TASK ITEM: Every line of the entries below that carries the string "white" should be copied.

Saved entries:
^^^^^^^^
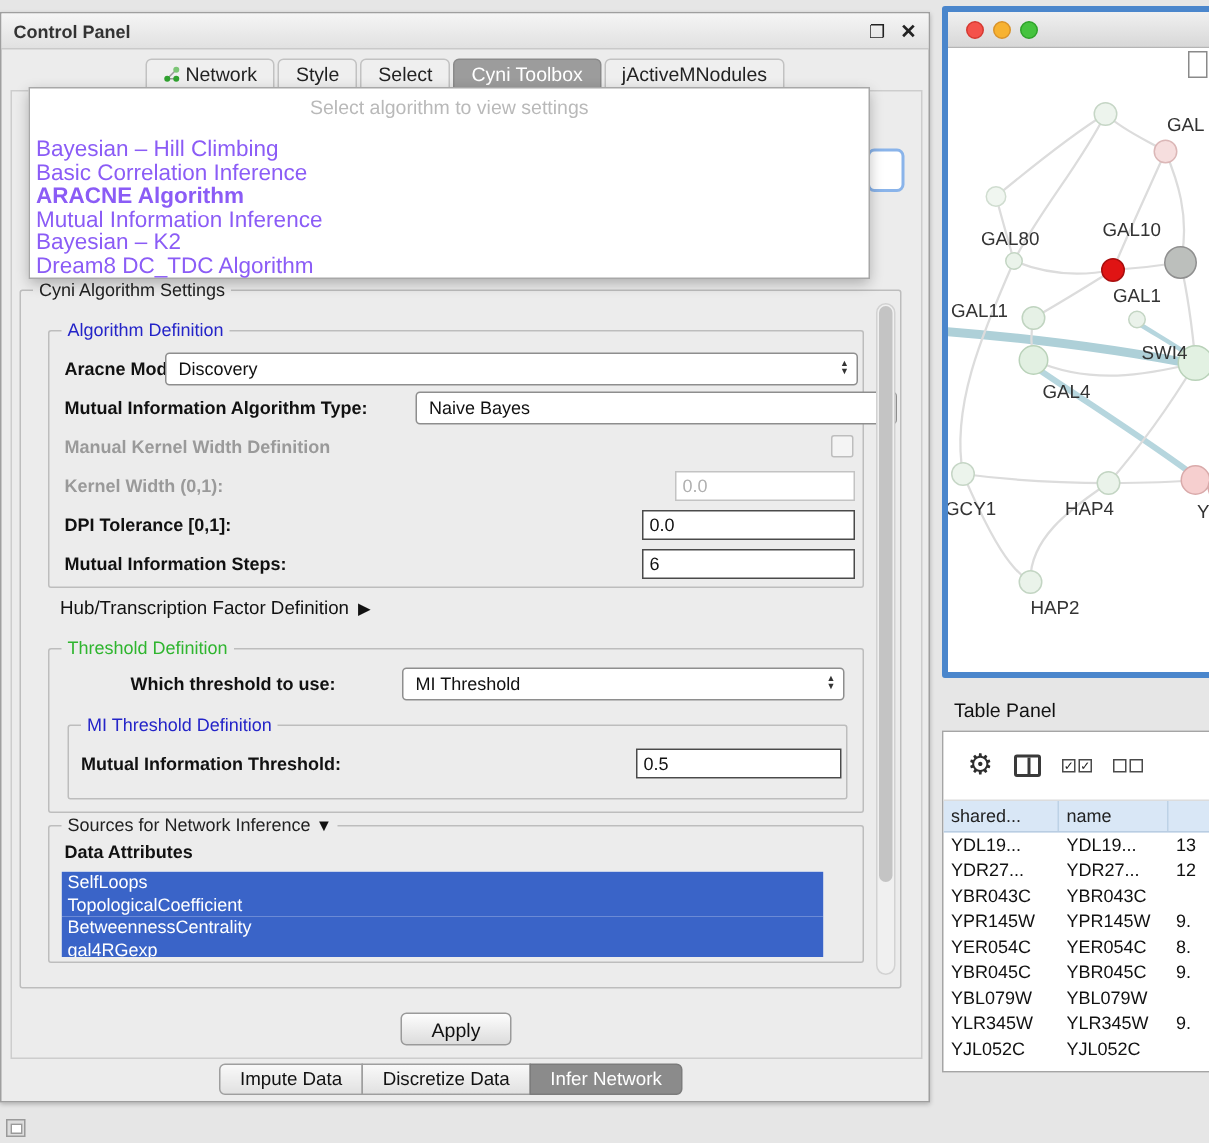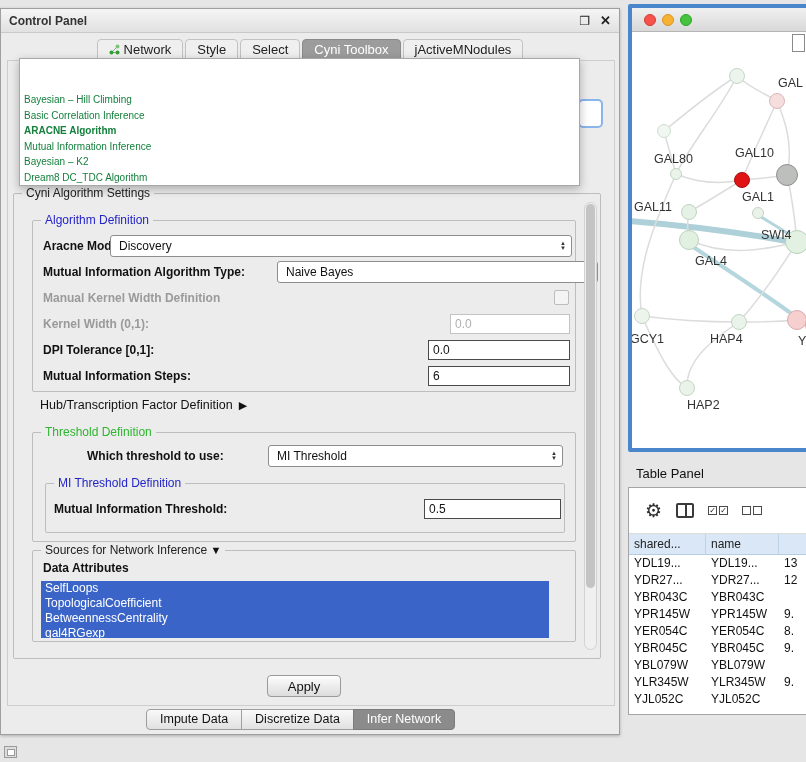--- a/index.html
+++ b/index.html
@@ -135,6 +135,7 @@
   <div class="combo-fragment"></div>
 
   <div class="popup">
+    <div class="popup-ph">Select algorithm to view settings</div>
     <div class="popup-list">
         <div class="popup-opt">Bayesian – Hill Climbing</div>
         <div class="popup-opt">Basic Correlation Inference</div>

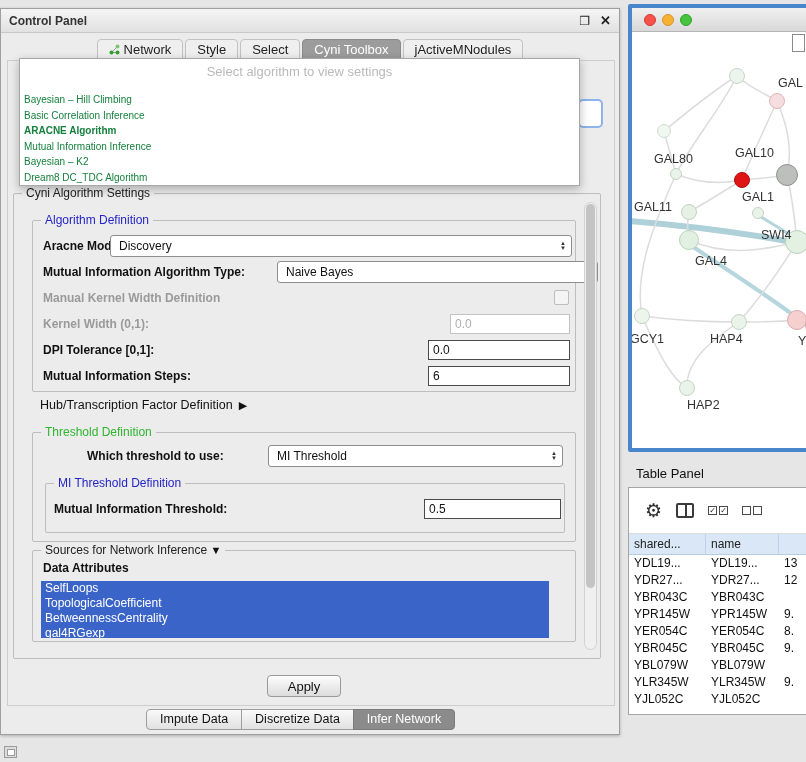--- a/index.html
+++ b/index.html
@@ -25,7 +25,7 @@
   .popup{position:absolute;left:18px;top:49px;width:561px;height:128px;background:#fff;border:1px solid #a8a8a8;box-shadow:0 3px 9px rgba(0,0,0,.28);z-index:30;}
   .popup-ph{margin-top:5px;text-align:center;color:#b9b9b9;font-size:13px;}
   .popup-list{position:absolute;left:2px;top:33px;right:2px;}
-  .popup-opt{height:15.5px;line-height:15.5px;font-size:10px;padding-left:2px;color:#15803d;white-space:nowrap;}
+  .popup-opt{height:15.5px;line-height:15.5px;font-size:15px;padding-left:2px;color:#8b5cf6;white-space:nowrap;}
   .popup-opt.selected{font-weight:bold;}
 
   .group{position:absolute;border:1px solid #bdbdbd;border-radius:2px;}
^^^^^^^^
SOLUTION TO THE EXERCISE:
-  .popup-opt{height:15.5px;line-height:15.5px;font-size:10px;padding-left:2px;color:#15803d;white-space:nowrap;}
+  .popup-opt{height:15.5px;line-height:15.5px;font-size:15px;padding-left:2px;color:#8b5cf6;white-space:nowrap;}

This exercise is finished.